Boucles d’oreille, maquillage soigné, Tanwarin Sukkhapisit, une des deux premières députées transsexuelles de Thaïlande, déambule dans les allées du Parlement. Elle fait partie des quatre transgenres ayant fait, pour la première fois, leur entrée dans l’hémicycle à l’issue des législatives de mars. C’est une révolution dans le pays, réputé tolérant en matière d’orientation sexuelle, même si des discriminations perdurent à l’encontre de la communauté LGBT. Sur les quatre, un seul a été opéré mais, finalement, ils sont autorisés à débattre en jupe ou pantalon, selon leur sexe d’adoption.

Mercredi, ils ont voté pour choisir le futur premier ministre, aux côtés de 745 parlementaires. Leur candidat, le dirigeant de Future Forward, le parti d’opposition sous l’étiquette duquel ils concouraient, a perdu la bataille face au chef de la junte, Prayut Chan-O-Cha. Malgré cela, « je ne suis pas là pour faire de la figuration, je veux écrire une nouvelle page de l’histoire » de la Thaïlande, assure Tanwarin Sukkhapisit, 45 ans, symbole d’une nouvelle génération de politiques, dont plusieurs parlementaires gays, à avoir émergé lors de ce scrutin. « Quand je suis arrivée habillée en femme au Parlement, cela a créé des débats parfois virulents sur les réseaux sociaux. C’est ce que je veux car je veux voir une vraie démocratie émerger dans mon pays », assure-t-elle.

« Je n’entre dans aucune des deux cases »

Née dans la province pauvre de l’Issan, Tanwarin a commencé à 17 ans à s’habiller en femme, mais elle ne veut pas être enfermée dans une identité sexuelle particulière. « Je n’entre dans aucune des deux cases. La société ne devrait pas nous imposer un genre », estime la députée actuellement à l’affiche d’une pièce de théâtre : Trans, I Am (Trans, je suis).

Son désir de politique est venu plus tard. Elle a réalisé au cinéma Insects in the Backyard (Insectes sur cour), diffusé à l’international, qui a été censuré en Thaïlande pour avoir « offensé la morale »« J’ai compris que faire des films n’était pas suffisant. Il fallait entrer en politique pour que les lois changent », relève-t-elle. « Ils sont régulièrement victimes de discriminations dans leur emploi, ce qui oblige bon nombre d’entre eux à se lancer dans des professions faiblement rémunérées », note Kyle Knight, spécialiste des questions LGBT pour Human Rights Watch.
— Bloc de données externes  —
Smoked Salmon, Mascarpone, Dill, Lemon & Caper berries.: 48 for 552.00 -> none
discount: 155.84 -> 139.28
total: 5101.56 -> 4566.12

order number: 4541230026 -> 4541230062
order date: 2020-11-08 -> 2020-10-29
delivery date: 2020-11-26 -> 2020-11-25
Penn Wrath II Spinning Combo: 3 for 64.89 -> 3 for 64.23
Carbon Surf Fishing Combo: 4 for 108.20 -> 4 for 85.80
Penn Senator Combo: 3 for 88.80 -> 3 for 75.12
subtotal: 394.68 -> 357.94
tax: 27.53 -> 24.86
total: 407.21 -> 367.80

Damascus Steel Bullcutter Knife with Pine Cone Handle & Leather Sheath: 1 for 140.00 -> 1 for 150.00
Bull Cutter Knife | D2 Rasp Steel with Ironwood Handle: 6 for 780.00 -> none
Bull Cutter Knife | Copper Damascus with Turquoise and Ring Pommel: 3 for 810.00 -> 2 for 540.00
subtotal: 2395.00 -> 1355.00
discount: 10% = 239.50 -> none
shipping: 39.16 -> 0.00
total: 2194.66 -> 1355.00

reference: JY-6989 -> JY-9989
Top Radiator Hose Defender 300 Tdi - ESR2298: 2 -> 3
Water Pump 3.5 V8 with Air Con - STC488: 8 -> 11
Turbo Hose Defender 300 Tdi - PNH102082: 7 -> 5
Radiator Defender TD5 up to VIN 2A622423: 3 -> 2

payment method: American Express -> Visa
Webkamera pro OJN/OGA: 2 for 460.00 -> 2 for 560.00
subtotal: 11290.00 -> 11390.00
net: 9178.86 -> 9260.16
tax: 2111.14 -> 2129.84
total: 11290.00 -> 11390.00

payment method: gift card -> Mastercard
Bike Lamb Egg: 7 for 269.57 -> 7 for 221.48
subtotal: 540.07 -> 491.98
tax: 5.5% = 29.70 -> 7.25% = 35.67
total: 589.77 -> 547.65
Dans les quartiers chauds de Bangkok ou de Pattaya, ces danseuses, entraîneuses ou prostituées peuvent faire l’objet d’exploitation. Et le terme « katoey » (expression thaïe pour travesti) est encore souvent utilisé avec mépris dans la société thaïlandaise. « C’est une première étape pas seulement pour la communauté LGBT, mais pour les droits humains en général », se félicite Pauline Ngarmpring, première personne transgenre à avoir été candidate au poste de premier ministre lors des dernières législatives. « Il y a quand même eu des progrès, note-t-elle. Des transgenres travaillent comme médecin, homme d’affaires ou enseignant, mais ils sont encore trop peu nombreux ».

Au Parlement, Tanwarin compte mener plusieurs combats. La junte a approuvé un texte qui, s’il est adopté, fera de la Thaïlande le deuxième pays d’Asie après Taïwan à légaliser le mariage entre personnes de même sexe. Mais la députée trouve qu’il ne va pas assez loin car il ne prévoit notamment pas le droit d’adoption. Elle veut aussi permettre le changement de genre sur les documents officiels et améliorer l’éducation dans les écoles. La notion de diversité de genre devrait d’ores et déjà bientôt être intégrée aux manuels scolaires.